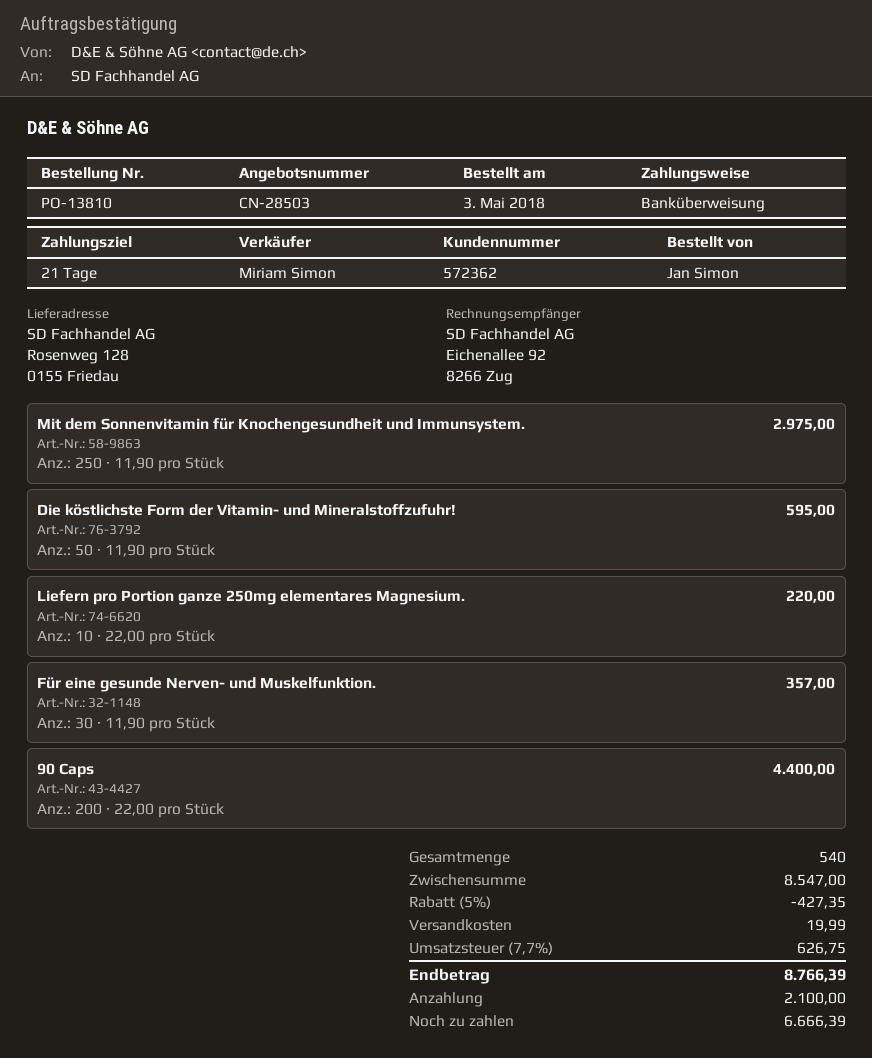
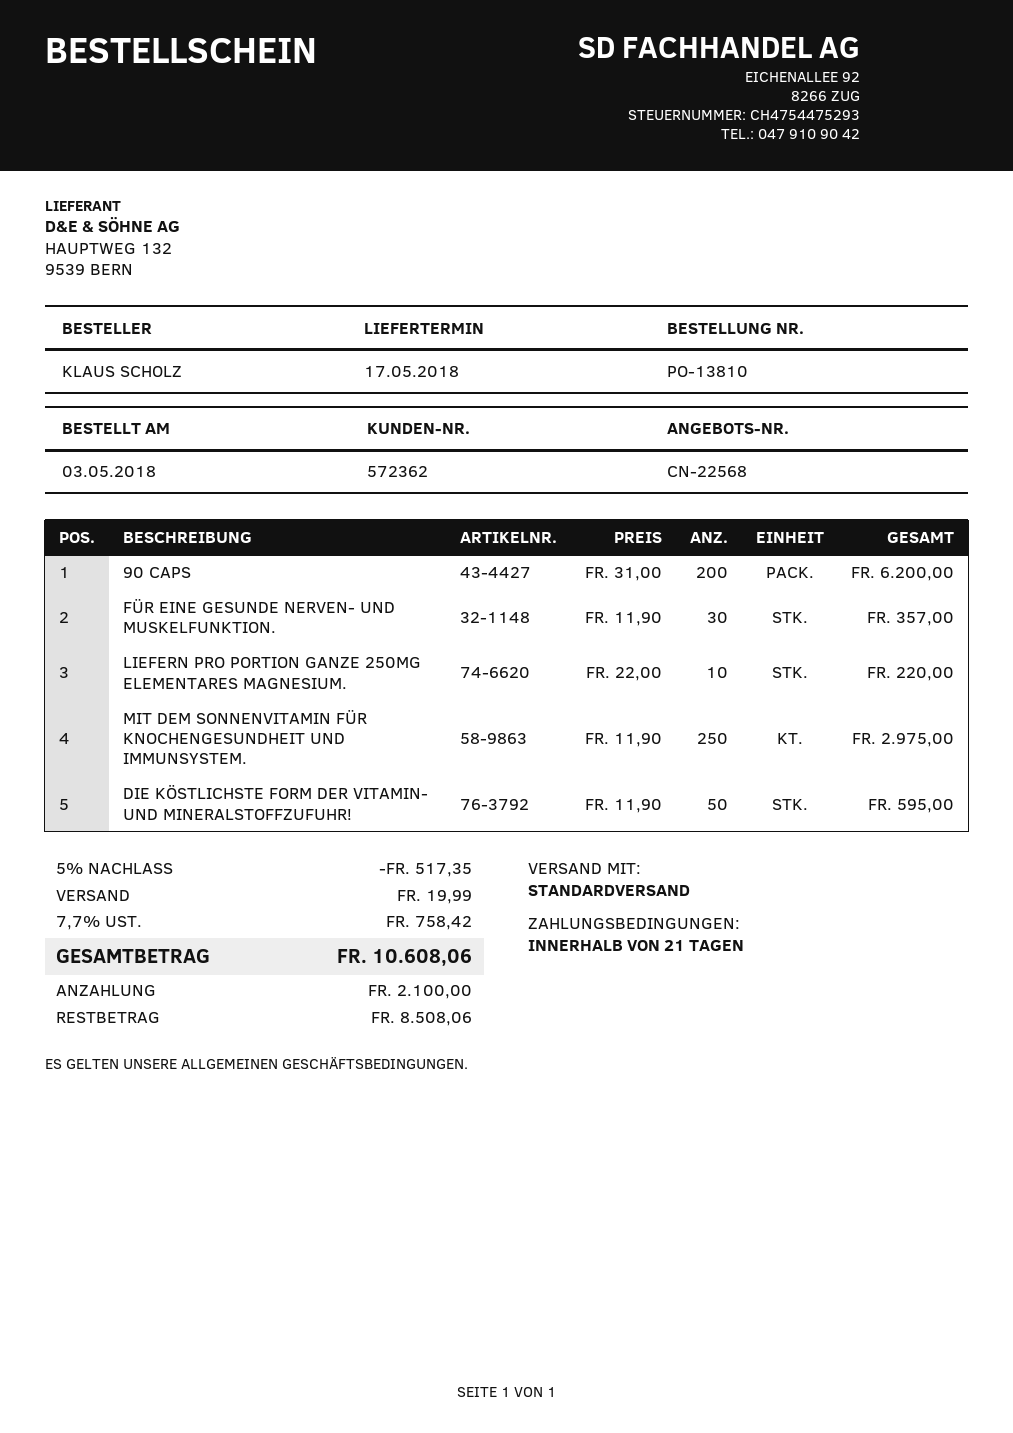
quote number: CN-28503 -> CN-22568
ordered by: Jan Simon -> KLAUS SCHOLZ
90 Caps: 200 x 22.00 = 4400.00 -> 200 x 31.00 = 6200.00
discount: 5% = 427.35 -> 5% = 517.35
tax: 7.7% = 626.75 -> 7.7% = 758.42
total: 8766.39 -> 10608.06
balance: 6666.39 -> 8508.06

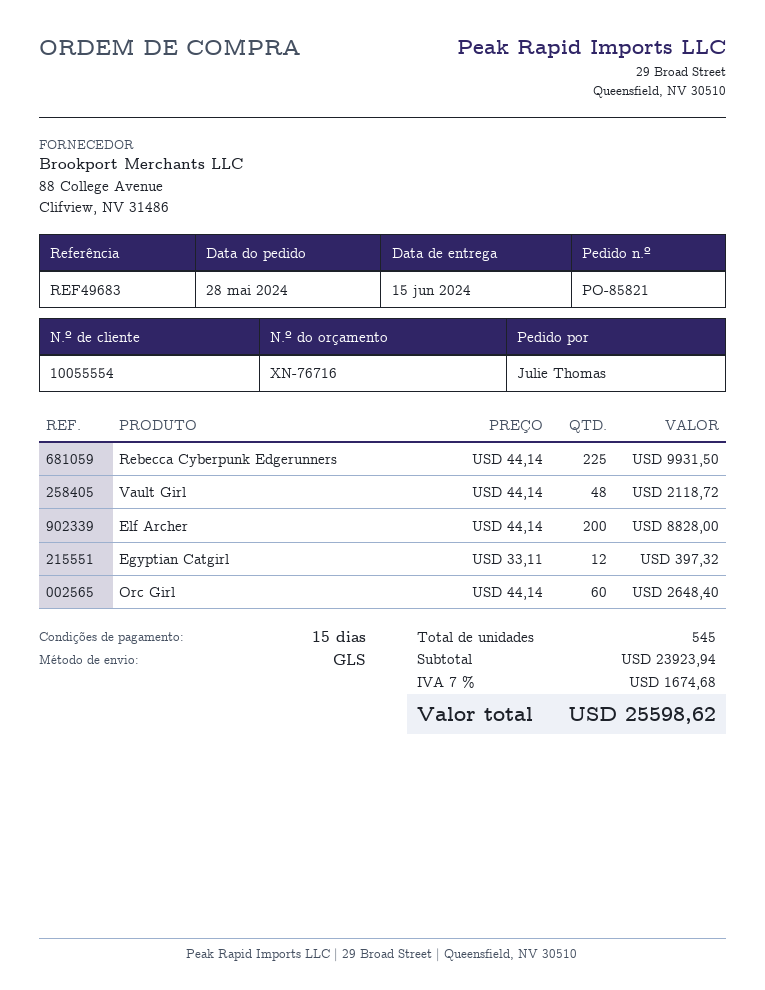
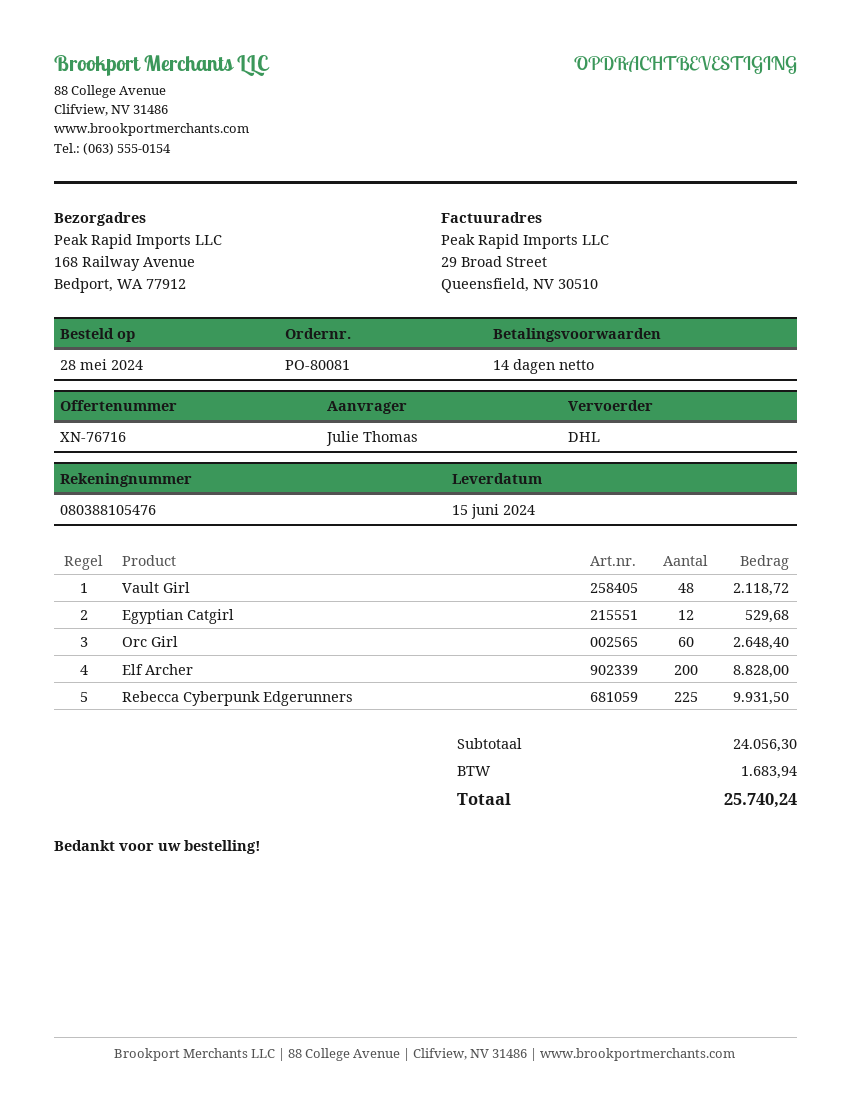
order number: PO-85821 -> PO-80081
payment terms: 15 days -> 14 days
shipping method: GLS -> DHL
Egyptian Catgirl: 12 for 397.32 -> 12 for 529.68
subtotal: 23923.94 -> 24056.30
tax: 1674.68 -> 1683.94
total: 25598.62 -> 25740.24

+---+

Requirement = No picture belongs in the answer; the rest of the records must be repeated exactly.

Solution for this task =
quote number: CN-28503 -> CN-22568
ordered by: Jan Simon -> KLAUS SCHOLZ
90 Caps: 200 x 22.00 = 4400.00 -> 200 x 31.00 = 6200.00
discount: 5% = 427.35 -> 5% = 517.35
tax: 7.7% = 626.75 -> 7.7% = 758.42
total: 8766.39 -> 10608.06
balance: 6666.39 -> 8508.06

order number: PO-85821 -> PO-80081
payment terms: 15 days -> 14 days
shipping method: GLS -> DHL
Egyptian Catgirl: 12 for 397.32 -> 12 for 529.68
subtotal: 23923.94 -> 24056.30
tax: 1674.68 -> 1683.94
total: 25598.62 -> 25740.24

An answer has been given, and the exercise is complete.